Single by the Communards

from the album Communards
- B-side: "When the Walls Come Tumbling Down"
- Released: 17 November 1986
- Recorded: 1986
- Studio: Milo Studios, London
- Genre: Synth-pop; dance;
- Length: 4:39 (single version); 5:45 (album version);
- Label: London
- Songwriter(s): Jimmy Somerville; Richard Coles;
- Producer(s): Mike Thorne

The Communards singles chronology
| "Don't Leave Me This Way" (1986) | "So Cold the Night" (1986) | "You Are My World '87" (1987) |

= So Cold the Night =

1986 single by the Communards

"So Cold the Night" is a song by British synth-pop duo the Communards released in November 1986 as the final single from their debut album Communards. It was their second top-ten hit, peaking at number 8 on the UK Singles Chart.

==Release and reception==
"So Cold the Night" was released with the B-side "When the Walls Come Tumbling Down", also written by the duo, and was dedicated to Nelson Mandela. The 12-inch single was released with the additional B-side "Never No More". A remix of "So Cold the Night" was released as a 12-inch single in December 1986. It was a double A-side single with "When the Walls Come Tumbling Down" and "The Multimix", a medley remix of "Don't Leave Me This Way", "So Cold the Night" and "Disenchanted".

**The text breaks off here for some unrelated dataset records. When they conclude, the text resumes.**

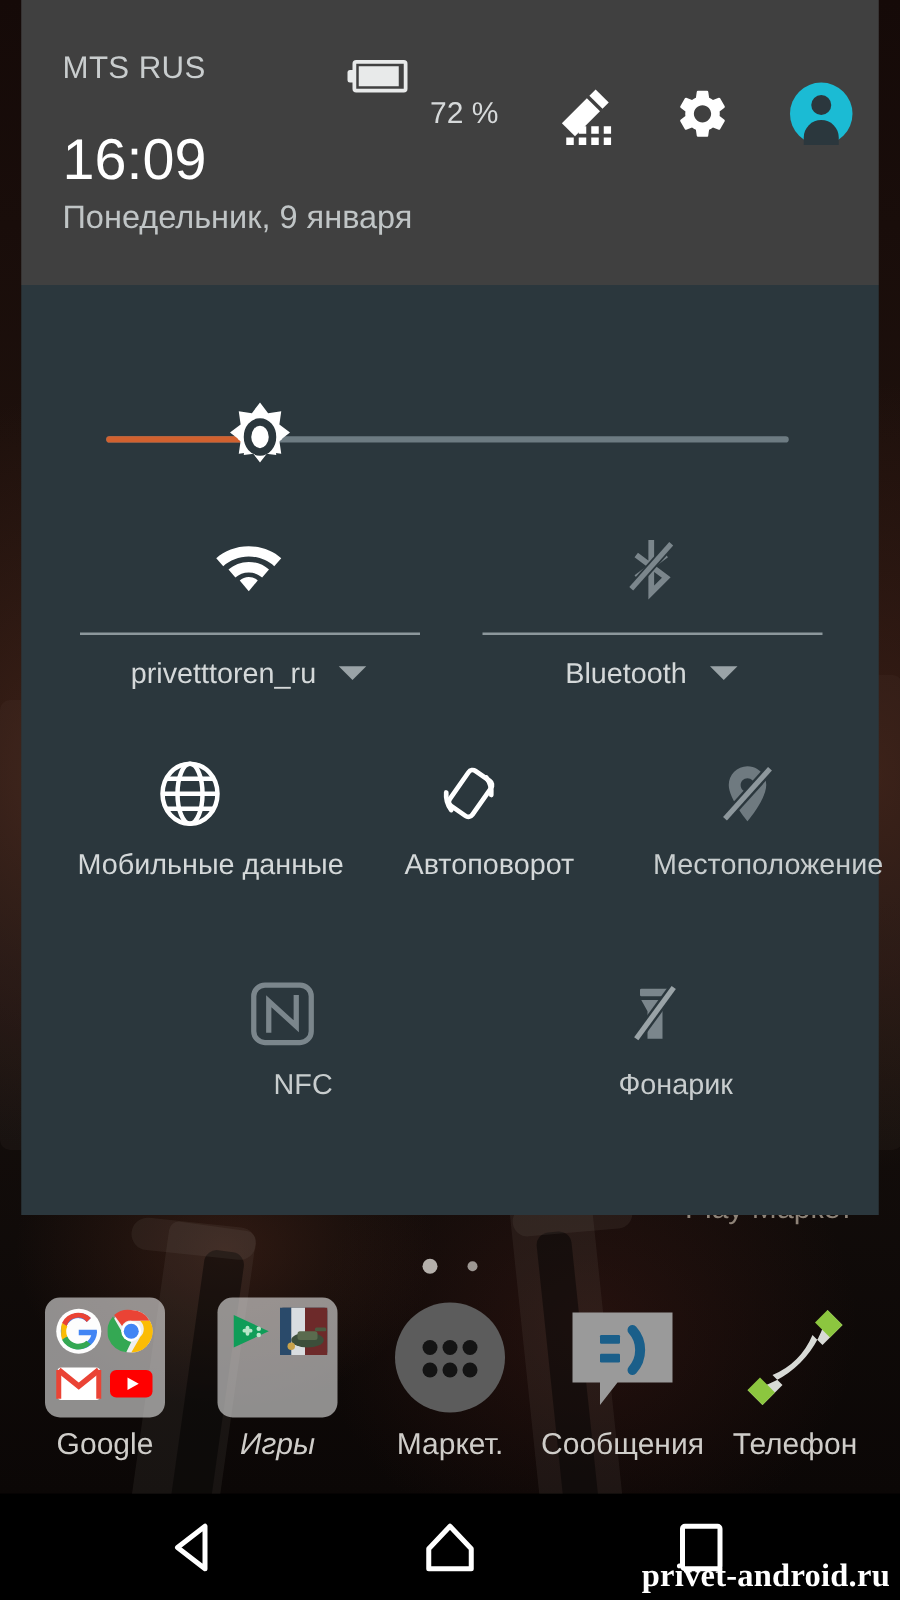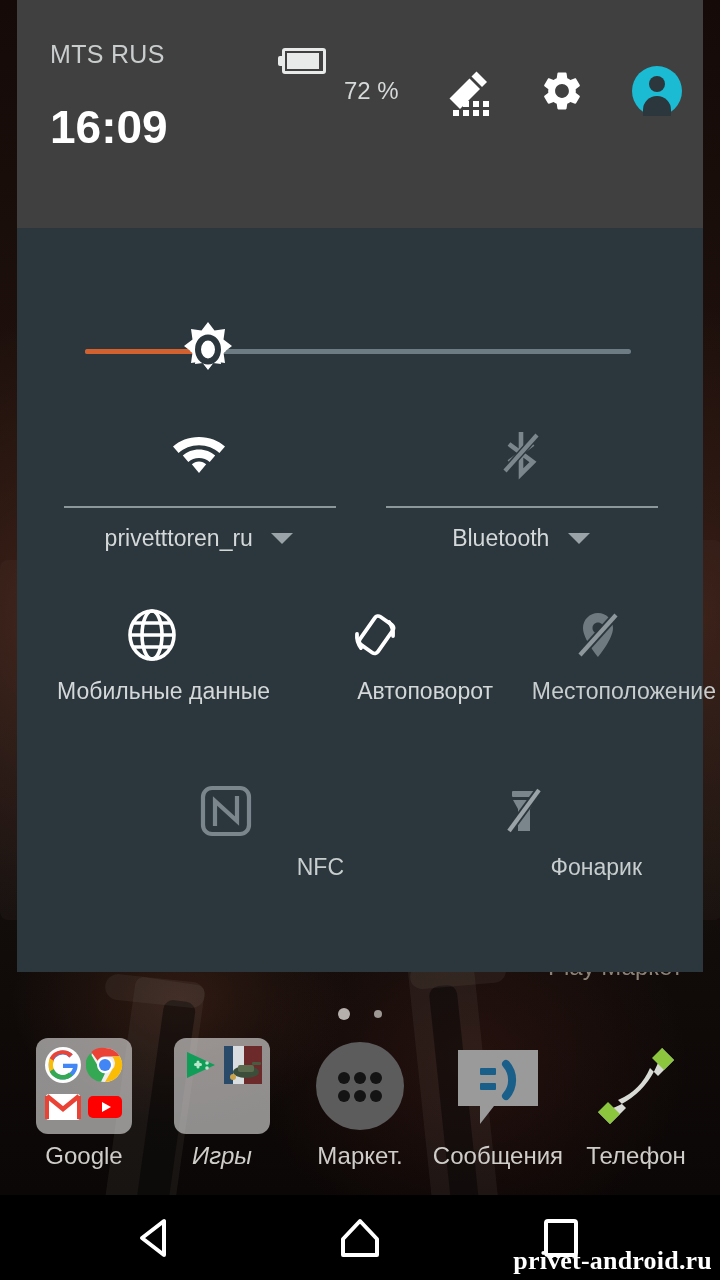"16:09" #clock { font-weight: bold -> normal }
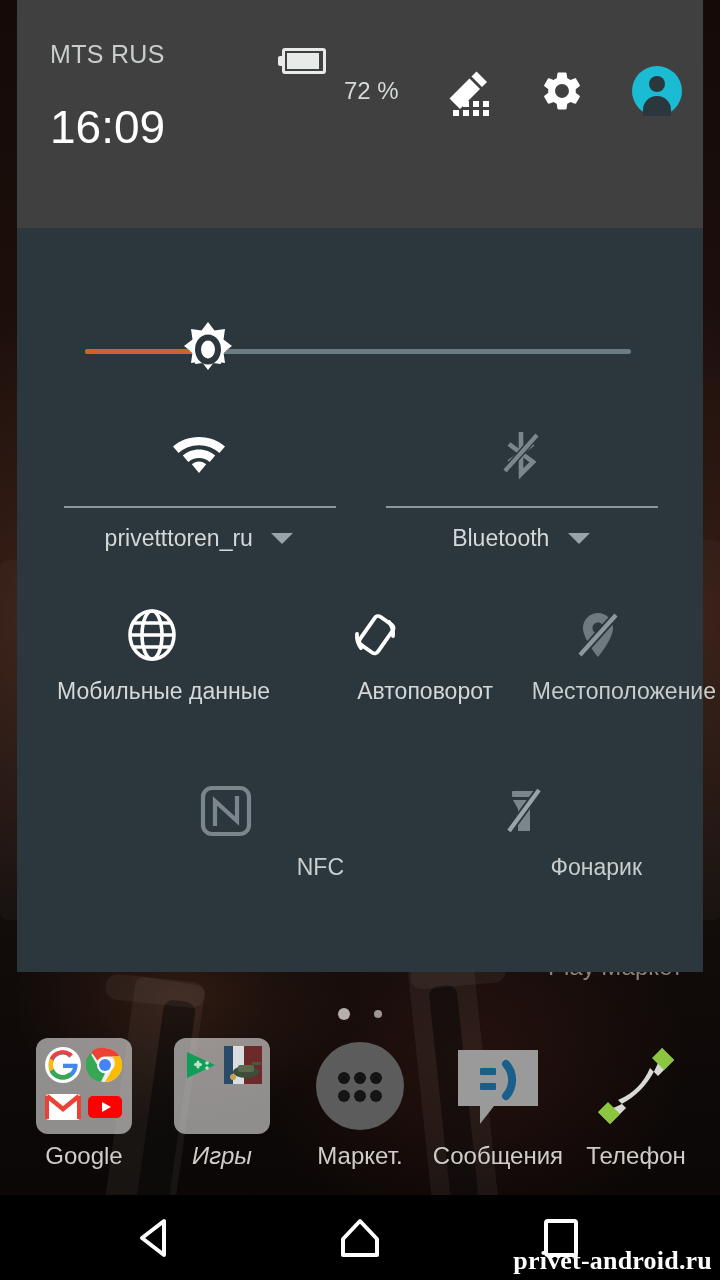"Понедельник, 9 января" div { html: none -> <div>Понедельник, 9 января</div> }
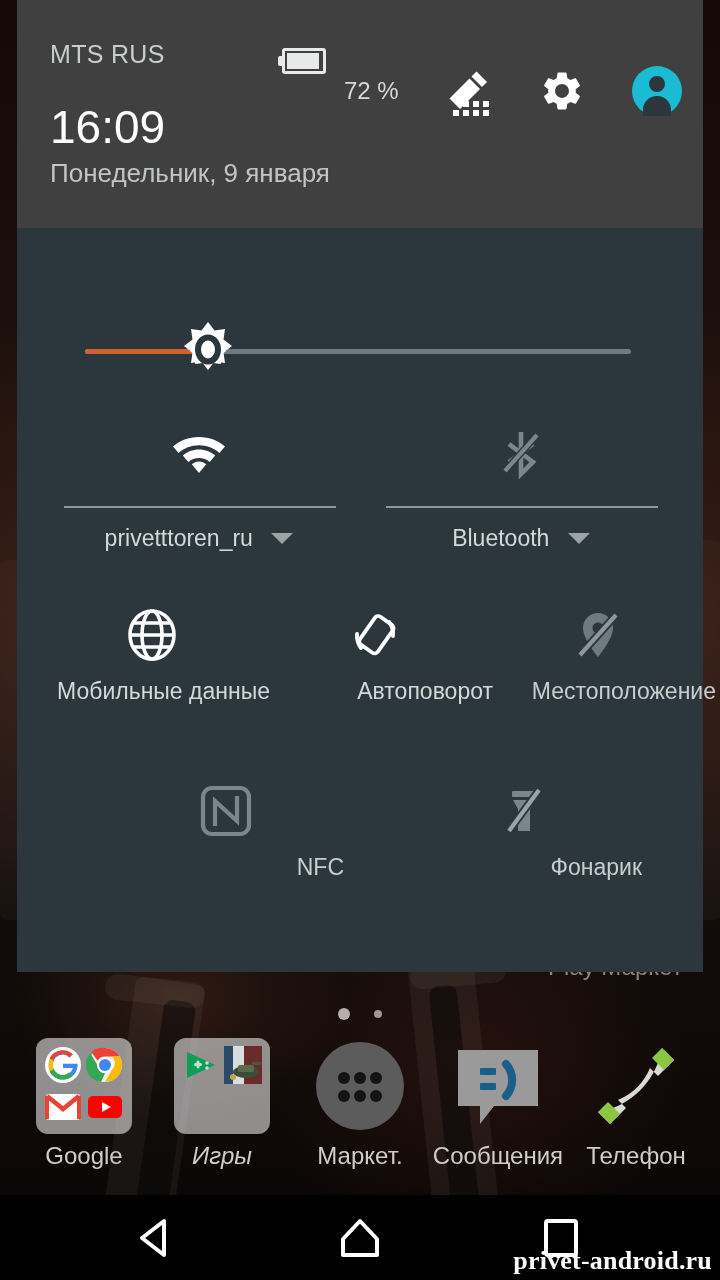"Мобильные данные" .tile .t-label { left: 4px -> 17px; text-align: right -> center }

Reviewing for Record Mirror, Jane Wilkes wrote "clandestine meetings and hi-NRG Balkan folk music engage for this Somerville/Coles composition. Their cover versions have always maintained an ambiguity, whereas their own songs place you right in the picture regarding their sexual/political stance".

==Track listing==
7": London / LON 110
1. "So Cold the Night" – 4:39
2. "When the Walls Come Tumbling Down" – 4:20

7": London / LONDJ 110 (promo)
1. "So Cold the Night" – 3:45
2. "So Cold the Night" (Full Length) – 4:40

12": London / LONX 110
1. "So Cold the Night" – 9:12
2. "When the Walls Come Tumbling Down" – 4:22
3. "Never No More" – 2:58

12": London / LONXR 110
1. "So Cold the Night" – 8:34
2. "The Multimix" – 8:00
3. "When the Walls Come Tumbling Down" – 4:21

12": London / LONX 110 (promo)
1. "So Cold the Night" – 9:12
2. "So Cold the Night" (Instrumental) – 9:12

12": London / LDSX 235 (Canada)
1. "So Cold the Night" (Remixed Club Version) – 8:45
2. "So Cold the Night" (7" Version) – 3:45
3. "So Cold the Night" (Instrumental) – 9:45

Cassette: London / LONCS 110
1. "So Cold the Night"
2. "When the Walls Come Tumbling Down"
3. "Never No More"
4. "Don't Leave Me This Way" (Son of Gotham City)

==Charts==
===Weekly charts===

Weekly chart performance for "So Cold the Night"
| Chart (1986–1987) | Peak position |
|---|---|
| Australia (Kent Music Report) | 90 |
| Austria (Ö3 Austria Top 40) | 13 |
| Belgium (Ultratop 50 Flanders) | 7 |
| Europe (Hot 100 Singles) | 13 |
| France (SNEP) | 17 |
| Germany (GfK) | 14 |
| Ireland (IRMA) | 4 |
| Netherlands (Dutch Top 40) | 11 |
| Netherlands (Single Top 100) | 8 |
| New Zealand (Recorded Music NZ) | 44 |
| Spain (Promusicae) | 4 |
| Switzerland (Schweizer Hitparade) | 10 |
| UK Singles (OCC) | 8 |

===Year-end charts===

1987 year-end chart performance for "So Cold the Night"
| Chart (1987) | Position |
|---|---|
| Belgium (Ultratop 50 Flanders) | 82 |
| Europe (Hot 100 Singles) | 57 |
| France | 77 |
| Netherlands (Dutch Top 40) | 99 |
| Netherlands (Single Top 100) | 91 |

===Certifications and sales===
In France, the single reportedly sold at least 150,000 copies.